The above opengrok-sync
command will basically take all directories under /ws-local
and for each it will run the sequence of commands specified in the sync.conf
file. This will be done in parallel - on project level. The level of parallelism can be specified using the the --workers
option (by default it will use as many workers as there are CPUs in the system).
Another variant of how to specify the list of projects to be synchronized is to use the --indexed
option of opengrok-sync
that will query the webapp configuration for list of indexed projects and will use that list. Otherwise, the --projects
option can be specified to process just specified projects.
The commands above will basically:
- mark the project with alert (to let the users know it is being synchronized/indexed) using the RESTful API call (the
%PROJECT%
string is replaced with current project name) - pull the changes from all the upstream repositories that belong to the project using the
opengrok-mirror
command - reindex the project using
opengrok-reindex-project
- clear the alert using the second RESTful API call
- execute the
/scripts/check-indexer-logs.ksh
script to perform some pattern matching in the indexer logs to see if there were any serious failures there.
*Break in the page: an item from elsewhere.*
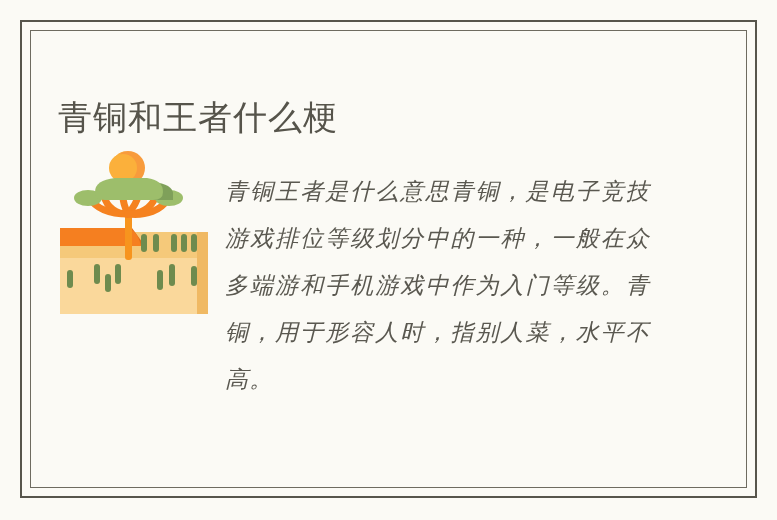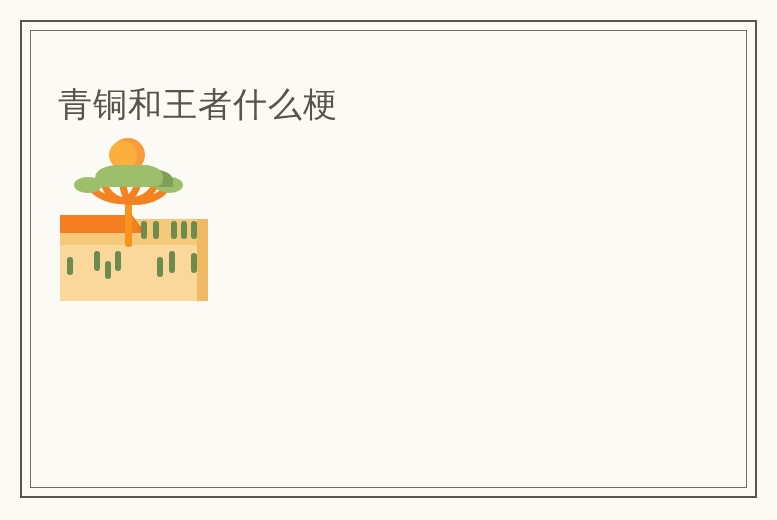"青铜和王者什么梗" .content { top: 24px -> 37px }
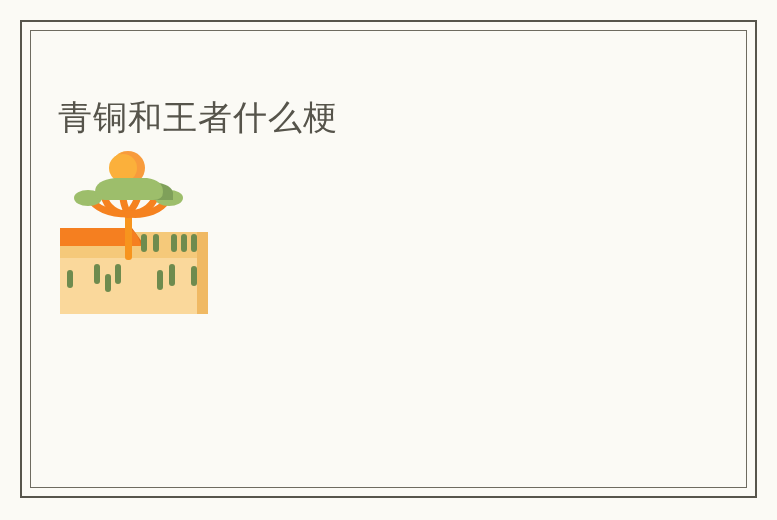"青铜王者是什么意思青铜，是电子竞技游戏排位等级划分中的一种，一般在众多端游和手机" p.article-body { html: none -> <p>青铜王者是什么意思青铜，是电子竞技游戏排位等级划分中的一种，一般在众多端游和手机游戏中作为入门等级。青铜，用于形容人时，指别人菜，水平不高。</p> }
The script can look e.g. like this:
#!/usr/bin/ksh
#
# Check OpenGrok indexer logs in the last 24 hours for any signs of serious
# trouble.
#
if (( $# != 1 )); then
print -u2 "usage: $0 <project_name>"
exit 1
fi
project_name=$1
typeset -r log_dir="/opengrok/log/$project_name/"
if [[ ! -d $log_dir ]]; then
print -u2 "cannot open log directory $log_dir"
exit 1
fi
# Check the last log file.
if grep SEVERE "$log_dir/opengrok0.0.log"; then
exit 1
fi
The opengrok-sync
script will print any errors to the console and uses file level locking to provide exclusivity of run so it is handy to run from crontab
periodically.
Each "command" can be either normal command execution (supplying the list of program arguments) or RESTful API call (supplying the HTTP verb and optional payload).
Note that the cleanup
is a set of commands. If any of them fails (i.e. returns non zero value), the process is not interrupted, unlike the main command sequence.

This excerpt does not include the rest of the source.